Relation Labs: You Own Your Data, I Graph Your Social Relation

There is a remark widely used for differentiating Web1, Web2, and Web3: Web1 is read, Web2 is read and write, and Web3 is read, write and own. In Web2, people don’t have any control over their data or decide how the data are stored. Instead, companies often track and save user data without users’ consent.

To some extent, Web2 has been bringing a lot of convenience to people’s lives. Benefiting from Facebook and other social media sites, people are able to connect with people globally. Thanks to the advanced algorithms of Google and TikTok, people can easily find what they are looking for online. Even if people know that the internet giants are monetizing their data through ads, people are still willing to sacrifice a certain level of privacy for convenience and better user experiences.

However, as more privacy-related scandals of internet giants are revealed, users’ desire to hold and control their personal data has been reaching a boiling point. It is hoped that the birth and rapid development of Web3 will help people reach this goal through decentralized, distributed, and self-governing storage on the blockchain.

The mission sounds attractive, but it is not attractive enough for people to learn complicated blockchain technology yet. People need to feel connected and will feel tired of being isolated in the virtual world. Therefore, a strong and robust social relation graph is necessary for Web3 applications to reach a larger group of audience. Web2 companies can reach users via phone numbers and emails to keep users active and grow their user base through app stores and online ads. However, Web3 projects do not have a centralized database to store user information, and most DApps (decentralized apps) have their communities in Telegram, Discord, or other third-party platforms. Thus, traditional growth strategies are no longer working in this new era.

Relation Link Tool Suite hopes to build a multi-chain decentralized Web3 social graph to solve the issue. By design, there are four tools that are supposed to solve different pain points:

  • Relation Graph access and query API enables users to connect to social graphs. The tool will be the most useful to developers who are hoping to add social attributes to their products. Through the built-in relationship protocol, users can create and manage their on-chain friends and followers list. Developers can also perform source code queries of authorized data to obtain relationship data results. With this tool, the lack of networking effects, a key bottleneck of growth widely existing among Web3 projects, should be partially solved.
  • Relation Dashboard API is used to query Relation’s network-wide public data, including information on data controllers, gas consumption, DataSpace creation count, log security monitoring, and more.
  • Modular social function components hope to support developers to independently call every modular feature on the Relation One social app, including P2P chat, group chat, invite sharing, stranger game matching, friend grouping, leaderboards, DAO, and more. With modular social function components, the next generation of DApps will be able to add social entertainment attributes, while keeping their community construction within their own apps instead of relying on other third-party platforms, and thereby a closed loop of user experience can be concluded.
  • Multi-chain smart contract wallet solution: Relation Link Tool Suite develops a multi-chain smart contract wallet solution that allows multiple private keys to be stored and managed on Data Space for signing by the user’s unique identity authority. Instead of importing various private keys multiple times, users can avoid the redundant operation through a single authentication method. Given different DApps operating on different chains, the solution will simplify the usage across chains and integrate users’ relation graph that is currently everywhere.
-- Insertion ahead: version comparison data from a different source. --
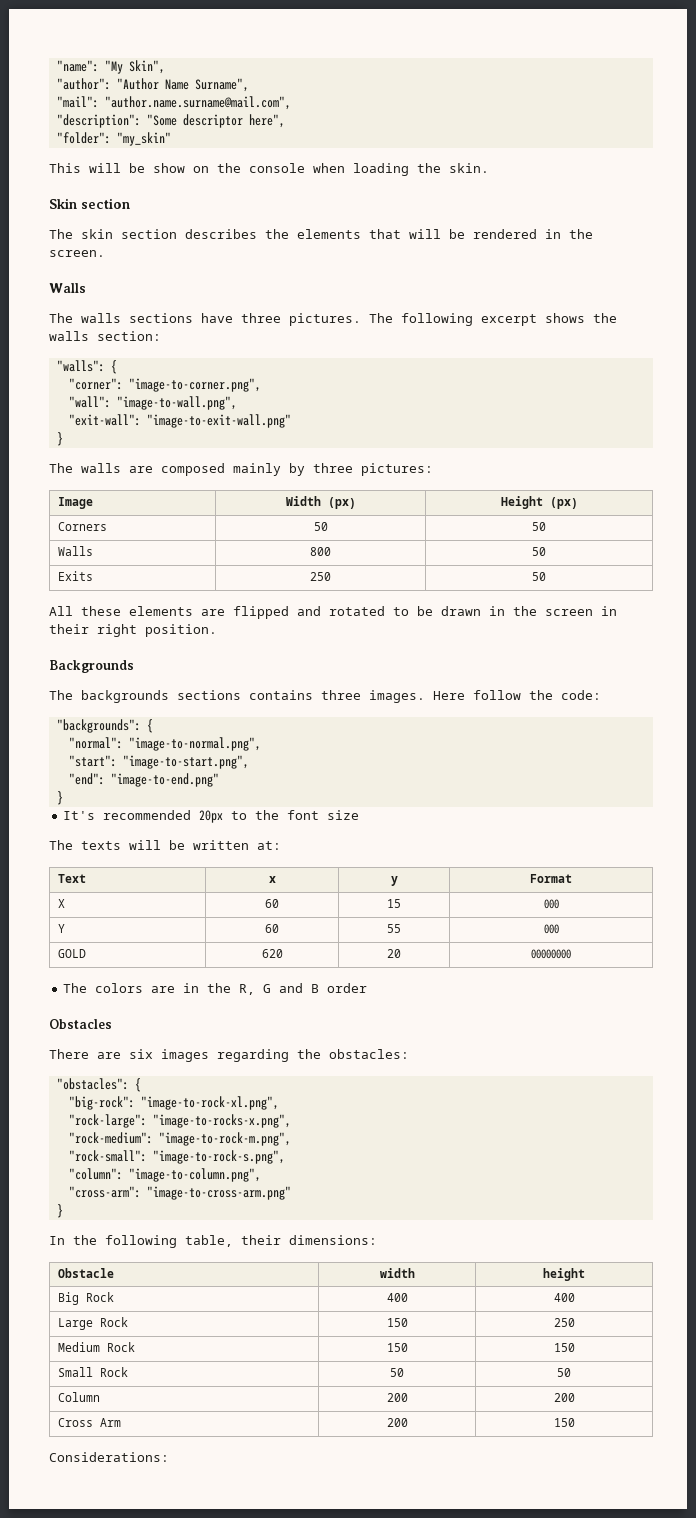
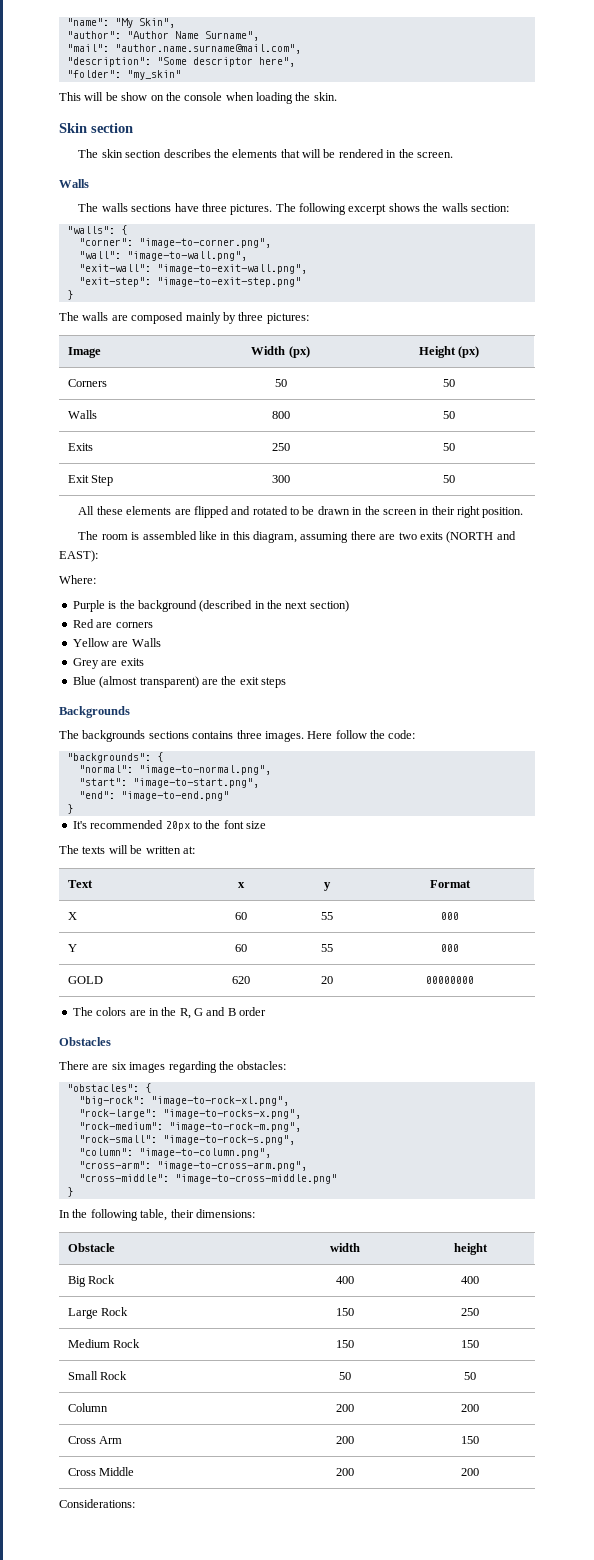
[146,414,291,428] "image-to-exit-wall.png" -> [156,264,307,274] [78,277,301,287] "image-to-exit-wall.png", // "exit-step": "image-to-exit-step.png"
(546, 576) none -> [67,475,114,486] [271,475,290,483] [443,475,455,483] // Exit Step | 300 | 50
(217, 630) none -> [78,531,516,543] [59,550,98,562] [59,575,96,584] [72,600,349,612] [72,619,153,628] [72,638,161,647] [72,658,144,669] [72,676,286,688] // The room is assembled like in this diagram, assuming there are two exits (NORTH and EAST): // Where: // Purple is the background (described in the next section) // Red are corners // Yellow are Walls // Grey are exits // Blue (almost transparent) are the exit steps
[387,899,401,908] 15 -> [320,912,333,920] 55
[146,1186,291,1200] "image-to-cross-arm.png" -> [156,1161,307,1171] [78,1174,337,1184] "image-to-cross-arm.png", // "cross-middle": "image-to-cross-middle.png"
(575, 1422) none -> [67,1467,135,1476] [336,1468,354,1476] [461,1468,479,1476] // Cross Middle | 200 | 200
The benefits for developers of those four tools are straightforward – developers can find, connect, analyze, and gain insights into Web3 relational data. From here, blockchain startups can quickly reach key seed users, save market launch expenses and reduce customer acquisition costs, while more mature teams can save human resources, money, and time from dirty data to focus more on their own business logic to create better value for the users.

SEE ALSO: StepN: Stable Tokenomics is the Key

If the story stopped here, the whole logic would remain the same as traditional SaaS suites in the Web2 world. Users act on products to provide data, and products get iterated from data. However, the key philosophy of Web3 is to reward everyone that contributes value to the system, including users who contribute their social graphs, which is widely known as X-to-earn. Relation Labs follows the rule and proposes a data-to-earn model. All social graphs generated by the tool suite will be stored in a decentralized manner, empowering data producers with 100% ownership. If users are willing to provide data value to DApps or related interests by giving authorization, they deserve to earn tokens for the data they contribute. The more data users contribute, the higher the value, the greater income they can earn, and the more value-added services of the platform’s recommended index they can enjoy. In other words, they can still exchange some personal information for better user experiences as in the Web2 era, but users can control how much information they are willing to reveal and how much they can earn.

I once discussed the role of a growth product manager in the Web3 era with several friends. Many of them mentioned a big transition for those who have been used to the Web2 workflow is from data-driven to intuition-driven, since Web3 is still at a very primitive stage. However, developers have witnessed the power of data, and they will not abandon data’s potential to bring exponential compound growth to the product. Data are not criminal, data analysis is not criminal, but plundering data that should have belonged to users is criminal. Web3 still needs data. When talented data experts are here, when frameworks for data analysis are here, people just need a tool to grab data and a tokenomics system to pay for data fairly.